Il dirigente della China Road and Bridge Corporation ha detto ai media statali cinesi nel 2019, la sua azienda ha costruito 728 chilometri di strada per un totale di 779 milioni di dollari in Tagikistan.

La rotta relativamente incontaminata Dushanbe-Chanak è senza dubbio un vantaggio per gli automobilisti tagiki, anche se molti conducenti si lamentano del fatto che sono tenuti a pagare i pedaggi a una società registrata nelle Isole Vergini britanniche. Quanti di quei pedaggi riscossi, se ce ne sono, vanno a servire i debiti esteri è un mistero, come tante altre cose che hanno a che fare con il debito cinese.

A breve termine, tuttavia, l’onere del debito sta costringendo il Tagikistan a regalare l’argento di famiglia – o l’oro di famiglia, per essere più precisi.

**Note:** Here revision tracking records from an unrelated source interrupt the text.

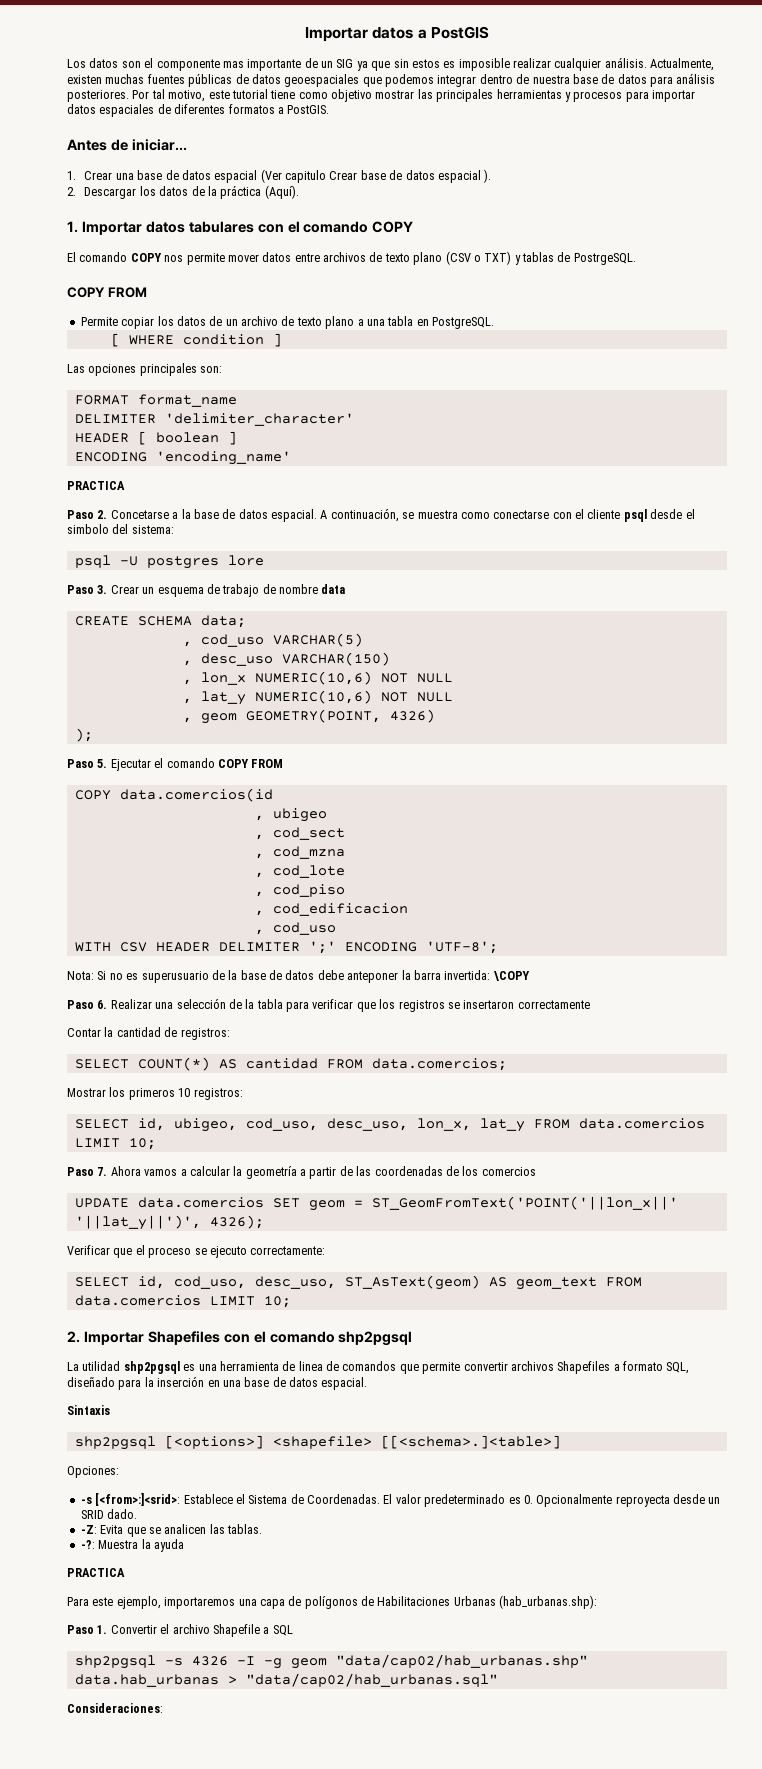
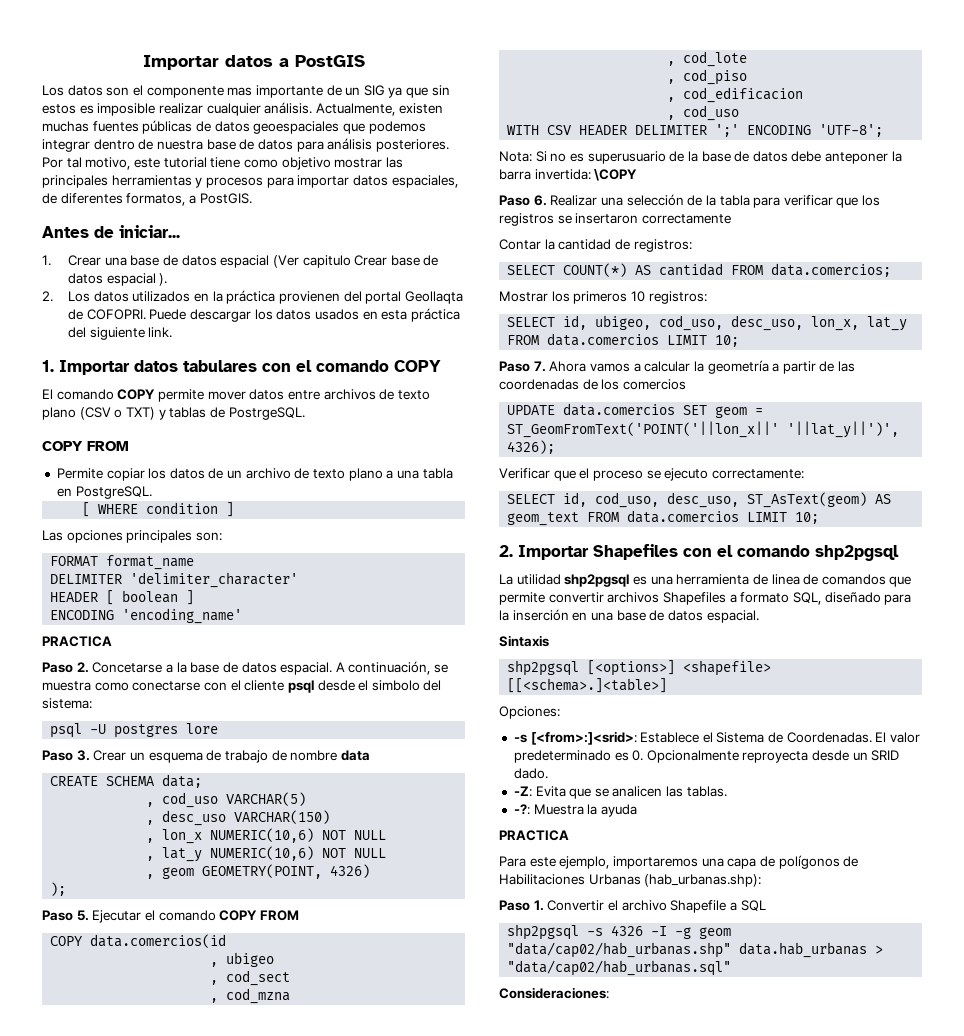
[99,104,155,117] espaciales -> [391,175,458,188] espaciales,
[228,104,275,114] formatos -> [126,193,186,206] formatos,
[84,185,299,199] Descargar los datos de la práctica (Aquí). -> [68,290,463,304] [68,308,460,322] [68,327,173,340] Los datos utilizados en la práctica provienen del portal Geollaqta de COFOPRI. Puede descargar los datos usados en esta práctica del siguiente link.
[164,255,184,262] nos -> (156, 394) none

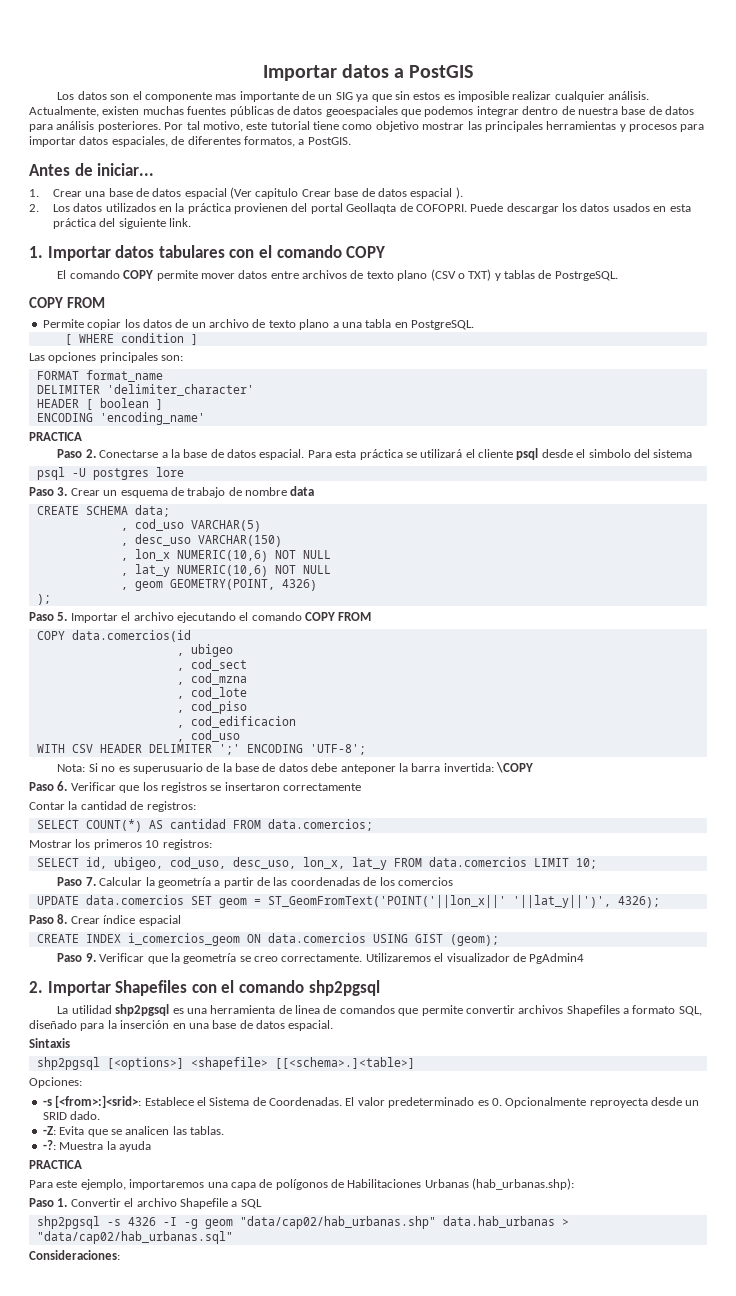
[92,662,163,673] Concetarse -> [99,450,159,458] Conectarse
[335,661,449,675] [42,681,227,691] A continuación, se muestra como conectarse con -> [307,449,463,460] Para esta práctica se utilizará
[42,698,92,709] sistema: -> [653,449,693,458] sistema
[92,910,142,923] Ejecutar -> [70,612,236,623] Importar el archivo ejecutando
[550,194,833,208] Realizar una selección de la tabla para verificar -> [70,782,116,791] Verificar
[549,361,691,372] Ahora vamos a calcular -> [99,877,143,886] Calcular
[499,468,804,481] [507,492,892,508] [507,510,820,526] Verificar que el proceso se ejecuto correctamente: // SELECT id, cod_uso, desc_uso, ST_AsText(geom) AS geom_text FROM data.comercios LIMIT 10; -> [29,914,181,926] [36,933,499,946] [57,953,585,964] Paso 8. Crear índice espacial // CREATE INDEX i_comercios_geom ON data.comercios USING GIST (geom); // Paso 9. Verificar que la geometría se creo correctamente. Utilizaremos el visualizador de PgAdmin4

Nel 2016, la società TBEA con sede nello Xinjiang ha dato gli ultimi ritocchi per lavorare su una centrale elettrica da 400 megawatt a Dushanbe nota come TETs-2. Il governo tagico ha contribuito solo a 17,4 milioni di dollari al progetto da 349 milioni di dollari. Il resto proveniva dalla stessa TBEA. Tre anni dopo, per pagare quel debito, il Tagikistan ha semplicemente dato a TBEA la concessione di sviluppare le sue miniere d’oro Upper Kumarg e Eastern Duoba, entrambe situate nel distretto settentrionale di Ayni. La decisione è stata illuminata dal parlamento rubber-stamp. Il sito web di notizie con sede in Cina Securities Times all’epoca citava il presidente della TBEA Zhang Xin dicendo che se le miniere non contenevano oro sufficiente a coprire i loro costi, il Tagikistan concederebbe una licenza di sviluppo per un altro deposito.

Il parlamento in un secondo momento ha votato per esentare un’altra società cinese, Kashgar Xinyu Dadi Mining Investment, da tutti i tipi di tasse e dazi doganali per un periodo di sette anni. Al minatore sono stati inoltre concessi diritti di sviluppo su un deposito d’argento nella regione del Pamir ad alta quota.

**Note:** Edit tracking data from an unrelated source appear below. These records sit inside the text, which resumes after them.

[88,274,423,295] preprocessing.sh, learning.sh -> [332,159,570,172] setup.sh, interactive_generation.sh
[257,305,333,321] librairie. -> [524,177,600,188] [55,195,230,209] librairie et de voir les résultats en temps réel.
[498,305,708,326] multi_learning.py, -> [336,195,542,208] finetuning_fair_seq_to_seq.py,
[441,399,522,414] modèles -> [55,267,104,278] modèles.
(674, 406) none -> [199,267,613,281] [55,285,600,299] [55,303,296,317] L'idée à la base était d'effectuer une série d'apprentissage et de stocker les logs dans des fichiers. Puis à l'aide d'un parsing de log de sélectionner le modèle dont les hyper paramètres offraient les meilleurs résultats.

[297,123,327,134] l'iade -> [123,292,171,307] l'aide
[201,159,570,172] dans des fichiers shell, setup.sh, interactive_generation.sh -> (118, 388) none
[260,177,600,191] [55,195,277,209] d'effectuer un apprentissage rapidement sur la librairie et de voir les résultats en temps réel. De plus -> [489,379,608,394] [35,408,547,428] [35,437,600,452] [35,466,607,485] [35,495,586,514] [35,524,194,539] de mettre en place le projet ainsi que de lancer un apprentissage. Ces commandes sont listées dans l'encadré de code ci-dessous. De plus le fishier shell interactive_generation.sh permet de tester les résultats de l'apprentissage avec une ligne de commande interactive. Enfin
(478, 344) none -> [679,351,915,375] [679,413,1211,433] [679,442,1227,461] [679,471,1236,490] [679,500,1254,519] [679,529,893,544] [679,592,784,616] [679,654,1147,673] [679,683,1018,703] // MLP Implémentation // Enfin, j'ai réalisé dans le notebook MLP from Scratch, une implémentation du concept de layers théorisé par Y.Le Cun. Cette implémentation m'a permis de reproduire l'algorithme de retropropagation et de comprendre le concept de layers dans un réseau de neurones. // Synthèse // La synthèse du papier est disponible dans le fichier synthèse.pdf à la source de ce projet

I critici della sempre più stretta dipendenza dalla Cina del governo indicano, ad esempio, la controversa questione di come il Tagikistan nel 2011 abbia ceduto circa 1.100 chilometri quadrati di terra, equivalenti a circa l’1 per cento del territorio del paese, a Pechino. Ciò significa che il Tagikistan è passato, secondo i dati ufficiali, da un’area di 143.100 chilometri quadrati a 142.000 chilometri quadrati.

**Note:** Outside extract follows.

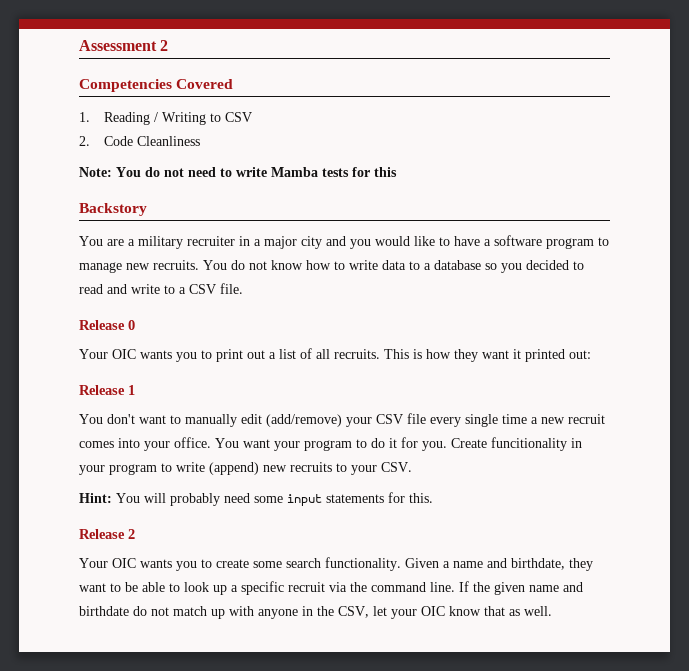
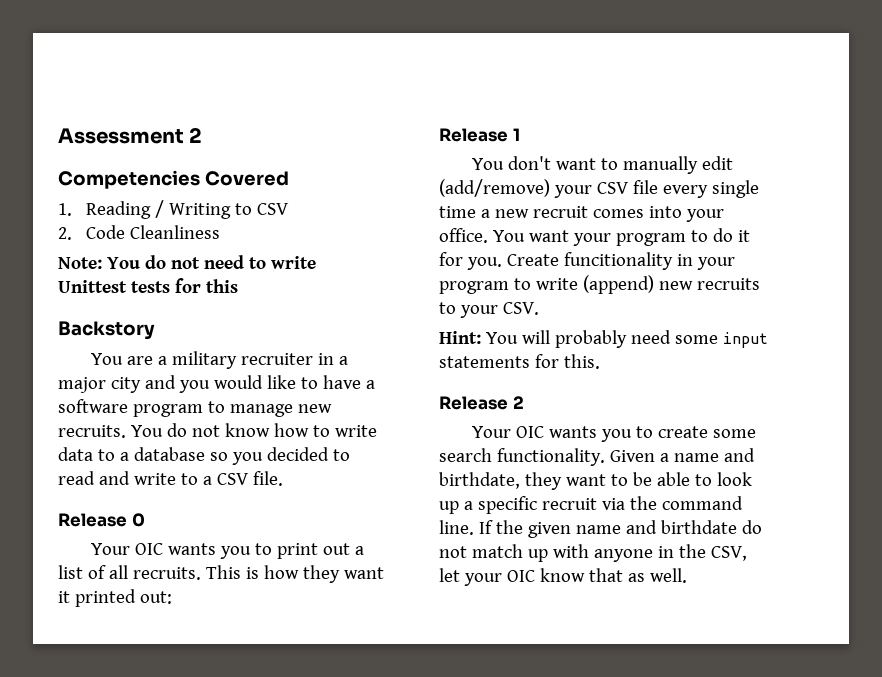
[271,167,318,177] Mamba -> [58,280,127,293] Unittest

Curiosamente, però, il Tagikistan si è ridotto ancora di più dal 2011. Sfogliando i dati dell’Agenzia statale di statistica, il notiziario locale Your.tj ha scoperto che il Tagikistan copriva solo 141.400 chilometri quadrati, il che implica che altri 600 chilometri quadrati di territorio – un pezzo di terra non molto più piccolo di Singapore – erano scomparsi. Non è chiaro dove sia andata questa terra, ma casi analoghi suggeriscono che la Cina potrebbe essere un forte candidato.